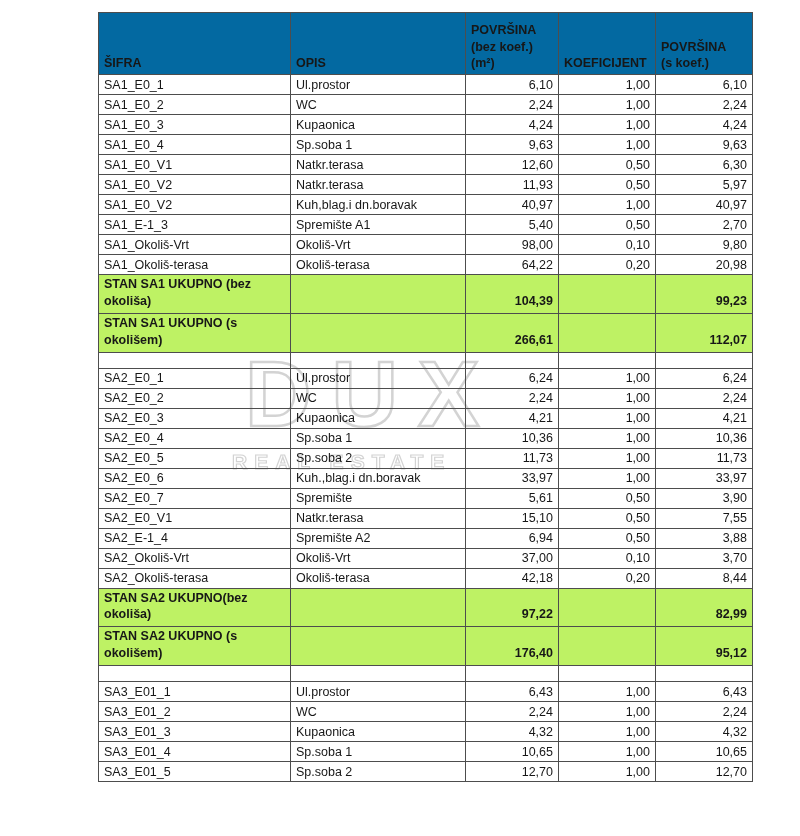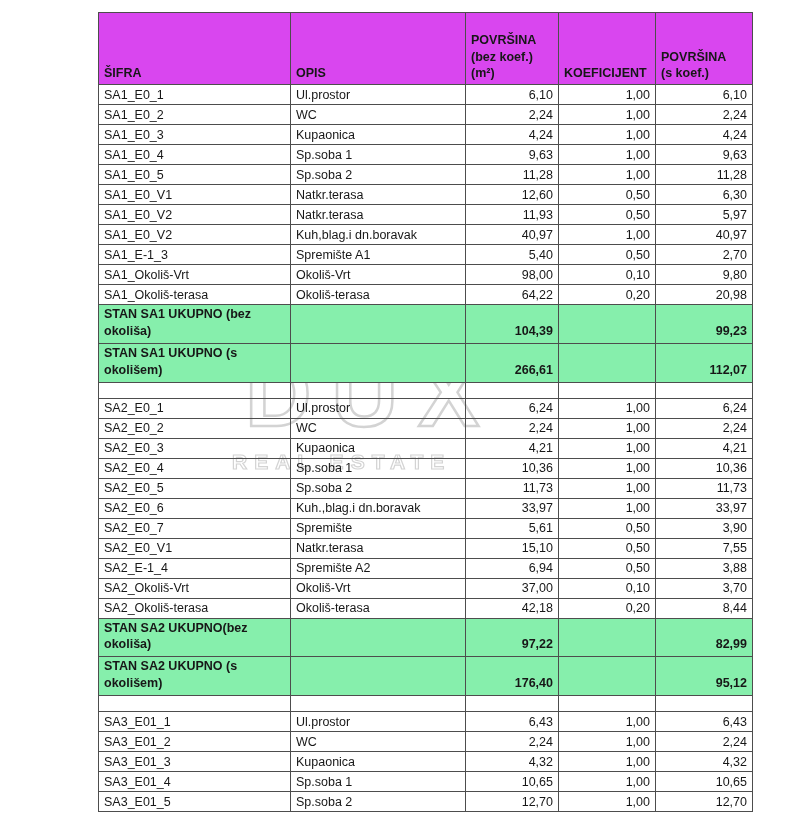--- a/index.html
+++ b/index.html
@@ -63,39 +63,39 @@
   .col-povrsina-bez { width: 93px;  }
   .col-koeficijent  { width: 97px;  }
   .col-povrsina-s   { width: 97px;  }
 
   .doc-table th,
   .doc-table td {
     border: 1px solid #4d4d4d;
     overflow: hidden;
   }
   .doc-table th {
-    background: #d946ef;
+    background: #0369a1;
     font-weight: 700;
     text-align: left;
     vertical-align: bottom;
     padding: 3px 5px;
-    height: 72px;
+    height: 62px;
     line-height: 1.3;
     white-space: pre-line;
   }
   .doc-table td {
     padding: 1px 5px;
     vertical-align: middle;
     background: transparent;
   }
   .doc-table td.num { text-align: right; }
 
   tr.row-data td   { height: 20px; }
   tr.row-total td  {
-    background: #86efac;
+    background: #bef264;
     font-weight: 700;
     height: 36px;
     vertical-align: bottom;
     padding-bottom: 3px;
     line-height: 1.35;
   }
   tr.row-spacer td { height: 16px; }
 </style>
 </head>
 <body>
@@ -150,27 +150,20 @@
           <td class="num">4,24</td>
         </tr>
         <tr class="row-data">
           <td>SA1_E0_4</td>
           <td>Sp.soba 1</td>
           <td class="num">9,63</td>
           <td class="num">1,00</td>
           <td class="num">9,63</td>
         </tr>
         <tr class="row-data">
-          <td>SA1_E0_5</td>
-          <td>Sp.soba 2</td>
-          <td class="num">11,28</td>
-          <td class="num">1,00</td>
-          <td class="num">11,28</td>
-        </tr>
-        <tr class="row-data">
           <td>SA1_E0_V1</td>
           <td>Natkr.terasa</td>
           <td class="num">12,60</td>
           <td class="num">0,50</td>
           <td class="num">6,30</td>
         </tr>
         <tr class="row-data">
           <td>SA1_E0_V2</td>
           <td>Natkr.terasa</td>
           <td class="num">11,93</td>

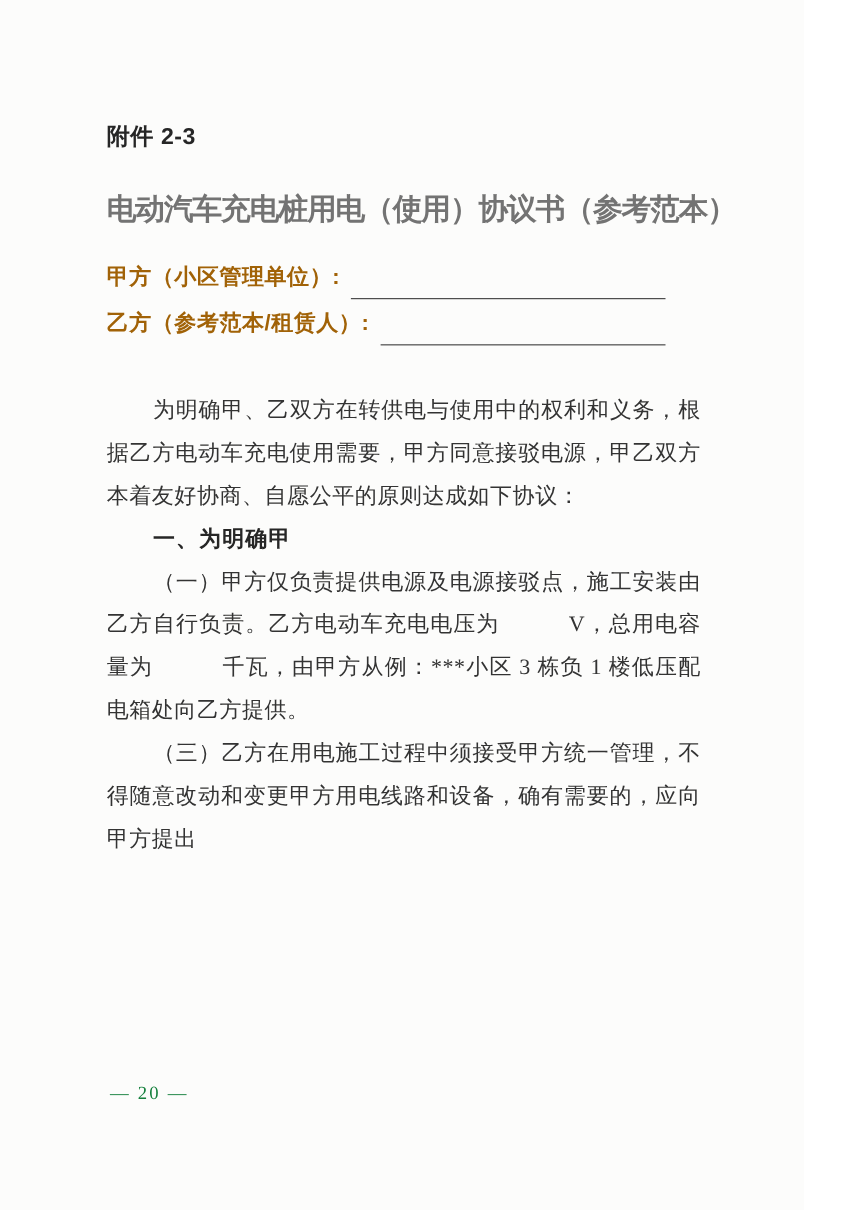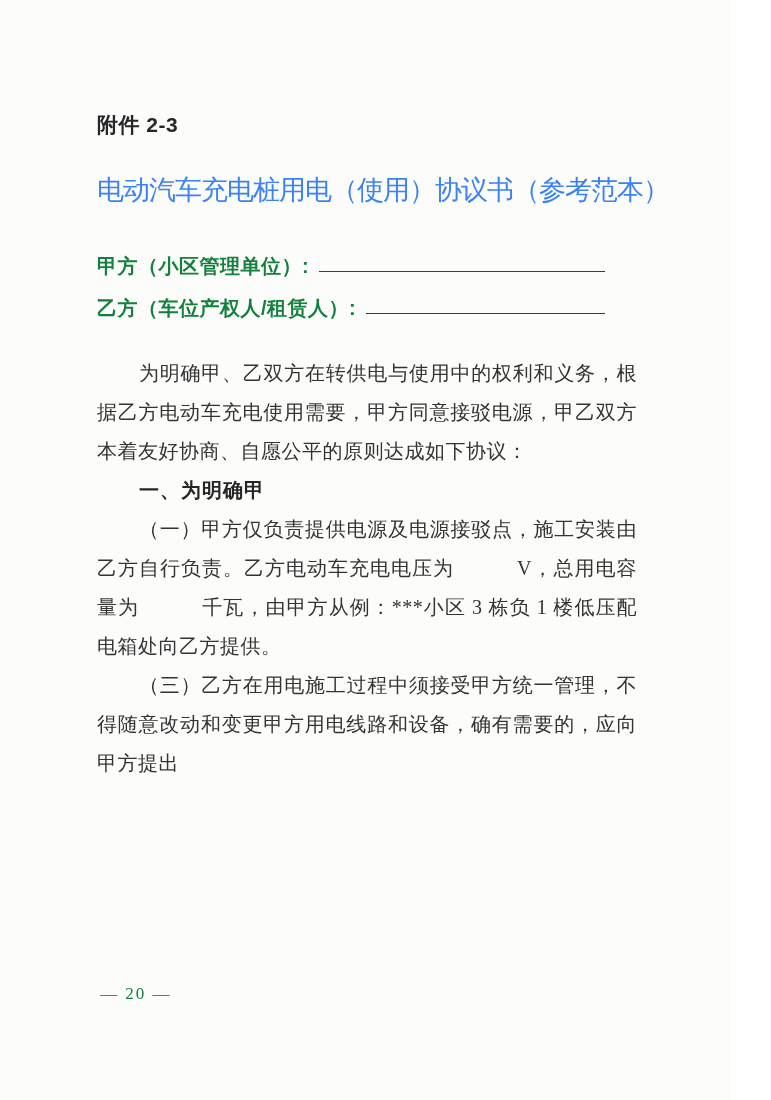--- a/index.html
+++ b/index.html
@@ -20,40 +20,40 @@
     font-family: "Liberation Sans", sans-serif;
     font-weight: 600;
     font-size: 21px;
     line-height: 26px;
     color: #262626;
     letter-spacing: 0.5px;
   }
   .title {
     margin-top: 30px;
     font-family: "Liberation Sans", sans-serif;
-    font-weight: normal;
+    font-weight: bold;
     font-size: 27px;
     line-height: 44px;
     letter-spacing: -1px;
     white-space: nowrap;
-    color: #3b82f6;
+    color: #737373;
   }
   .parties {
     margin-top: 26px;
     margin-right: 32px; 
   }
   .party-row {
     display: flex;
     height: 42px;
-    align-items: flex-end;
+    align-items: flex-start;
     font-family: "Liberation Sans", sans-serif;
     font-weight: bold;
     font-size: 20px;
     letter-spacing: 0.5px;
-    color: #15803d;
+    color: #a16207;
   }
   .blank {
     flex: 1;
     border-bottom: 1.6px solid #3b3b3b;
     min-height: 1px;
   }
   .party-blank {
     align-self: flex-end;
     margin: 0 0 8px 10px;
   }
@@ -107,21 +107,21 @@
     <div class="attachment">附件 2-3</div>
 
     <h1 class="title">电动汽车充电桩用电（使用）协议书（参考范本）</h1>
 
     <div class="parties">
       <div class="party-row">
         <span>甲方（小区管理单位）:</span>
         <span class="blank party-blank"></span>
       </div>
       <div class="party-row">
-        <span>乙方（车位产权人/租赁人）:</span>
+        <span>乙方（参考范本/租赁人）:</span>
         <span class="blank party-blank"></span>
       </div>
     </div>
 
     <div class="main">
       <p class="body-text">为明确甲、乙双方在转供电与使用中的权利和义务，根据乙方电动车充电使用需要，甲方同意接驳电源，甲乙双方本着友好协商、自愿公平的原则达成如下协议：</p>
 
       <div class="heading">一、为明确甲</div>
※
A word-for-word copy of the entries is needed, with no pictures in it.

## Exercise response
--- a/index.html
+++ b/index.html
@@ -63,39 +63,39 @@
   .col-povrsina-bez { width: 93px;  }
   .col-koeficijent  { width: 97px;  }
   .col-povrsina-s   { width: 97px;  }
 
   .doc-table th,
   .doc-table td {
     border: 1px solid #4d4d4d;
     overflow: hidden;
   }
   .doc-table th {
-    background: #d946ef;
+    background: #0369a1;
     font-weight: 700;
     text-align: left;
     vertical-align: bottom;
     padding: 3px 5px;
-    height: 72px;
+    height: 62px;
     line-height: 1.3;
     white-space: pre-line;
   }
   .doc-table td {
     padding: 1px 5px;
     vertical-align: middle;
     background: transparent;
   }
   .doc-table td.num { text-align: right; }
 
   tr.row-data td   { height: 20px; }
   tr.row-total td  {
-    background: #86efac;
+    background: #bef264;
     font-weight: 700;
     height: 36px;
     vertical-align: bottom;
     padding-bottom: 3px;
     line-height: 1.35;
   }
   tr.row-spacer td { height: 16px; }
 </style>
 </head>
 <body>
@@ -150,27 +150,20 @@
           <td class="num">4,24</td>
         </tr>
         <tr class="row-data">
           <td>SA1_E0_4</td>
           <td>Sp.soba 1</td>
           <td class="num">9,63</td>
           <td class="num">1,00</td>
           <td class="num">9,63</td>
         </tr>
         <tr class="row-data">
-          <td>SA1_E0_5</td>
-          <td>Sp.soba 2</td>
-          <td class="num">11,28</td>
-          <td class="num">1,00</td>
-          <td class="num">11,28</td>
-        </tr>
-        <tr class="row-data">
           <td>SA1_E0_V1</td>
           <td>Natkr.terasa</td>
           <td class="num">12,60</td>
           <td class="num">0,50</td>
           <td class="num">6,30</td>
         </tr>
         <tr class="row-data">
           <td>SA1_E0_V2</td>
           <td>Natkr.terasa</td>
           <td class="num">11,93</td>

--- a/index.html
+++ b/index.html
@@ -20,40 +20,40 @@
     font-family: "Liberation Sans", sans-serif;
     font-weight: 600;
     font-size: 21px;
     line-height: 26px;
     color: #262626;
     letter-spacing: 0.5px;
   }
   .title {
     margin-top: 30px;
     font-family: "Liberation Sans", sans-serif;
-    font-weight: normal;
+    font-weight: bold;
     font-size: 27px;
     line-height: 44px;
     letter-spacing: -1px;
     white-space: nowrap;
-    color: #3b82f6;
+    color: #737373;
   }
   .parties {
     margin-top: 26px;
     margin-right: 32px; 
   }
   .party-row {
     display: flex;
     height: 42px;
-    align-items: flex-end;
+    align-items: flex-start;
     font-family: "Liberation Sans", sans-serif;
     font-weight: bold;
     font-size: 20px;
     letter-spacing: 0.5px;
-    color: #15803d;
+    color: #a16207;
   }
   .blank {
     flex: 1;
     border-bottom: 1.6px solid #3b3b3b;
     min-height: 1px;
   }
   .party-blank {
     align-self: flex-end;
     margin: 0 0 8px 10px;
   }
@@ -107,21 +107,21 @@
     <div class="attachment">附件 2-3</div>
 
     <h1 class="title">电动汽车充电桩用电（使用）协议书（参考范本）</h1>
 
     <div class="parties">
       <div class="party-row">
         <span>甲方（小区管理单位）:</span>
         <span class="blank party-blank"></span>
       </div>
       <div class="party-row">
-        <span>乙方（车位产权人/租赁人）:</span>
+        <span>乙方（参考范本/租赁人）:</span>
         <span class="blank party-blank"></span>
       </div>
     </div>
 
     <div class="main">
       <p class="body-text">为明确甲、乙双方在转供电与使用中的权利和义务，根据乙方电动车充电使用需要，甲方同意接驳电源，甲乙双方本着友好协商、自愿公平的原则达成如下协议：</p>
 
       <div class="heading">一、为明确甲</div>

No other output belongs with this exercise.